• **WHAT IS EXPECTED**: What is needed is an exact copy of all the records.

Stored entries
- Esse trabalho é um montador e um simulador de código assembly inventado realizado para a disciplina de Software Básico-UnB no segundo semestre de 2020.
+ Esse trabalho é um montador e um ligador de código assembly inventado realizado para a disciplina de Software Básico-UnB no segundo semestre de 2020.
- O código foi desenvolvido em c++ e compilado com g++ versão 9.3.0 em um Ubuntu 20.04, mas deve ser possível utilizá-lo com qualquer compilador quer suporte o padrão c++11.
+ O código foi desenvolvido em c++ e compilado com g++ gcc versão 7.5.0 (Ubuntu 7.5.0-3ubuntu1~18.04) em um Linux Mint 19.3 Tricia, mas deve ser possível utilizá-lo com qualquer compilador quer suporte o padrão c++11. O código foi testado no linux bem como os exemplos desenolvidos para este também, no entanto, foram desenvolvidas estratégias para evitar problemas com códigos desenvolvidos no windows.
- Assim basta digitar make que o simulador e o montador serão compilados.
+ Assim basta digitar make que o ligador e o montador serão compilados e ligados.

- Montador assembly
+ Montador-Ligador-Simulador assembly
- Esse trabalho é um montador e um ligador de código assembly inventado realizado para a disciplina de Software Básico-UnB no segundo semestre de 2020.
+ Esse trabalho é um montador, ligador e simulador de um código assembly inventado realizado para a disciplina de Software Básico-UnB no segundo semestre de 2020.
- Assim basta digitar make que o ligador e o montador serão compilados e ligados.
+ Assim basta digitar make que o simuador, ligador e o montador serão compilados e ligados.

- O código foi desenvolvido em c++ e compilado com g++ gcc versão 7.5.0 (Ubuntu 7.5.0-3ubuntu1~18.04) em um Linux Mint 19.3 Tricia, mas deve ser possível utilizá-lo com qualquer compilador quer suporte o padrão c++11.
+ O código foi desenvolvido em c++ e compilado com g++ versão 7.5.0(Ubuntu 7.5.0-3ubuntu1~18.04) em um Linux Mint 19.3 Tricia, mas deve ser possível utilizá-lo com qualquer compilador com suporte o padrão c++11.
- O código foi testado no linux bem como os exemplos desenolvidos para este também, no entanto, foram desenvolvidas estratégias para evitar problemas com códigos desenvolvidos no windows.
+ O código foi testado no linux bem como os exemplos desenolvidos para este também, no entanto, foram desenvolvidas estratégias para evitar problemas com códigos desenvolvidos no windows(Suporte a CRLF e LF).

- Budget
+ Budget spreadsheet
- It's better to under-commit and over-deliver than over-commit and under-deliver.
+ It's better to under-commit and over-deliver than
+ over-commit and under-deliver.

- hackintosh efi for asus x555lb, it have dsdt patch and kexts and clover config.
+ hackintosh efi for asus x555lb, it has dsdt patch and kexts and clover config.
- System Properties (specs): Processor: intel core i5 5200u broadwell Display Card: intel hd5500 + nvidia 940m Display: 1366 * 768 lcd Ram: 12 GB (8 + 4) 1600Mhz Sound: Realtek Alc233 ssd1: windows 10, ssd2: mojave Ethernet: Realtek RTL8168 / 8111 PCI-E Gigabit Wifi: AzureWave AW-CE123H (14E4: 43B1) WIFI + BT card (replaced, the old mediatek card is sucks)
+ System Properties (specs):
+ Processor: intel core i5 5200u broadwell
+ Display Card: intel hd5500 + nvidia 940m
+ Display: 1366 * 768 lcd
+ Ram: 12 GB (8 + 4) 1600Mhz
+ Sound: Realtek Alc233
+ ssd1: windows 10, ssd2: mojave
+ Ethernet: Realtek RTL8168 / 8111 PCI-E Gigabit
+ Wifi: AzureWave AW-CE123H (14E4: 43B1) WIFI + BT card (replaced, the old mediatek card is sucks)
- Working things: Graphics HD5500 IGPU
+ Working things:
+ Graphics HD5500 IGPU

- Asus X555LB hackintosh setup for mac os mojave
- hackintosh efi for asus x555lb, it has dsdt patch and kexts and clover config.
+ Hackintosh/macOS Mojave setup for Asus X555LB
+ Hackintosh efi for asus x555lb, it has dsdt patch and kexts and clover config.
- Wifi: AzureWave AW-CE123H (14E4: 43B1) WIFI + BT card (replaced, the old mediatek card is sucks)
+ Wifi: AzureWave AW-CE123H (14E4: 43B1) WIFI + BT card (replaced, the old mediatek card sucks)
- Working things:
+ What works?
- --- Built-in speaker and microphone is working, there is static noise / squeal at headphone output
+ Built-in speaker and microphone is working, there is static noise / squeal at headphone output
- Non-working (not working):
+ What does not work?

• **EXPECTED ANSWER**:
- Esse trabalho é um montador e um simulador de código assembly inventado realizado para a disciplina de Software Básico-UnB no segundo semestre de 2020.
+ Esse trabalho é um montador e um ligador de código assembly inventado realizado para a disciplina de Software Básico-UnB no segundo semestre de 2020.
- O código foi desenvolvido em c++ e compilado com g++ versão 9.3.0 em um Ubuntu 20.04, mas deve ser possível utilizá-lo com qualquer compilador quer suporte o padrão c++11.
+ O código foi desenvolvido em c++ e compilado com g++ gcc versão 7.5.0 (Ubuntu 7.5.0-3ubuntu1~18.04) em um Linux Mint 19.3 Tricia, mas deve ser possível utilizá-lo com qualquer compilador quer suporte o padrão c++11. O código foi testado no linux bem como os exemplos desenolvidos para este também, no entanto, foram desenvolvidas estratégias para evitar problemas com códigos desenvolvidos no windows.
- Assim basta digitar make que o simulador e o montador serão compilados.
+ Assim basta digitar make que o ligador e o montador serão compilados e ligados.

- Montador assembly
+ Montador-Ligador-Simulador assembly
- Esse trabalho é um montador e um ligador de código assembly inventado realizado para a disciplina de Software Básico-UnB no segundo semestre de 2020.
+ Esse trabalho é um montador, ligador e simulador de um código assembly inventado realizado para a disciplina de Software Básico-UnB no segundo semestre de 2020.
- Assim basta digitar make que o ligador e o montador serão compilados e ligados.
+ Assim basta digitar make que o simuador, ligador e o montador serão compilados e ligados.

- O código foi desenvolvido em c++ e compilado com g++ gcc versão 7.5.0 (Ubuntu 7.5.0-3ubuntu1~18.04) em um Linux Mint 19.3 Tricia, mas deve ser possível utilizá-lo com qualquer compilador quer suporte o padrão c++11.
+ O código foi desenvolvido em c++ e compilado com g++ versão 7.5.0(Ubuntu 7.5.0-3ubuntu1~18.04) em um Linux Mint 19.3 Tricia, mas deve ser possível utilizá-lo com qualquer compilador com suporte o padrão c++11.
- O código foi testado no linux bem como os exemplos desenolvidos para este também, no entanto, foram desenvolvidas estratégias para evitar problemas com códigos desenvolvidos no windows.
+ O código foi testado no linux bem como os exemplos desenolvidos para este também, no entanto, foram desenvolvidas estratégias para evitar problemas com códigos desenvolvidos no windows(Suporte a CRLF e LF).

- Budget
+ Budget spreadsheet
- It's better to under-commit and over-deliver than over-commit and under-deliver.
+ It's better to under-commit and over-deliver than
+ over-commit and under-deliver.

- hackintosh efi for asus x555lb, it have dsdt patch and kexts and clover config.
+ hackintosh efi for asus x555lb, it has dsdt patch and kexts and clover config.
- System Properties (specs): Processor: intel core i5 5200u broadwell Display Card: intel hd5500 + nvidia 940m Display: 1366 * 768 lcd Ram: 12 GB (8 + 4) 1600Mhz Sound: Realtek Alc233 ssd1: windows 10, ssd2: mojave Ethernet: Realtek RTL8168 / 8111 PCI-E Gigabit Wifi: AzureWave AW-CE123H (14E4: 43B1) WIFI + BT card (replaced, the old mediatek card is sucks)
+ System Properties (specs):
+ Processor: intel core i5 5200u broadwell
+ Display Card: intel hd5500 + nvidia 940m
+ Display: 1366 * 768 lcd
+ Ram: 12 GB (8 + 4) 1600Mhz
+ Sound: Realtek Alc233
+ ssd1: windows 10, ssd2: mojave
+ Ethernet: Realtek RTL8168 / 8111 PCI-E Gigabit
+ Wifi: AzureWave AW-CE123H (14E4: 43B1) WIFI + BT card (replaced, the old mediatek card is sucks)
- Working things: Graphics HD5500 IGPU
+ Working things:
+ Graphics HD5500 IGPU

- Asus X555LB hackintosh setup for mac os mojave
- hackintosh efi for asus x555lb, it has dsdt patch and kexts and clover config.
+ Hackintosh/macOS Mojave setup for Asus X555LB
+ Hackintosh efi for asus x555lb, it has dsdt patch and kexts and clover config.
- Wifi: AzureWave AW-CE123H (14E4: 43B1) WIFI + BT card (replaced, the old mediatek card is sucks)
+ Wifi: AzureWave AW-CE123H (14E4: 43B1) WIFI + BT card (replaced, the old mediatek card sucks)
- Working things:
+ What works?
- --- Built-in speaker and microphone is working, there is static noise / squeal at headphone output
+ Built-in speaker and microphone is working, there is static noise / squeal at headphone output
- Non-working (not working):
+ What does not work?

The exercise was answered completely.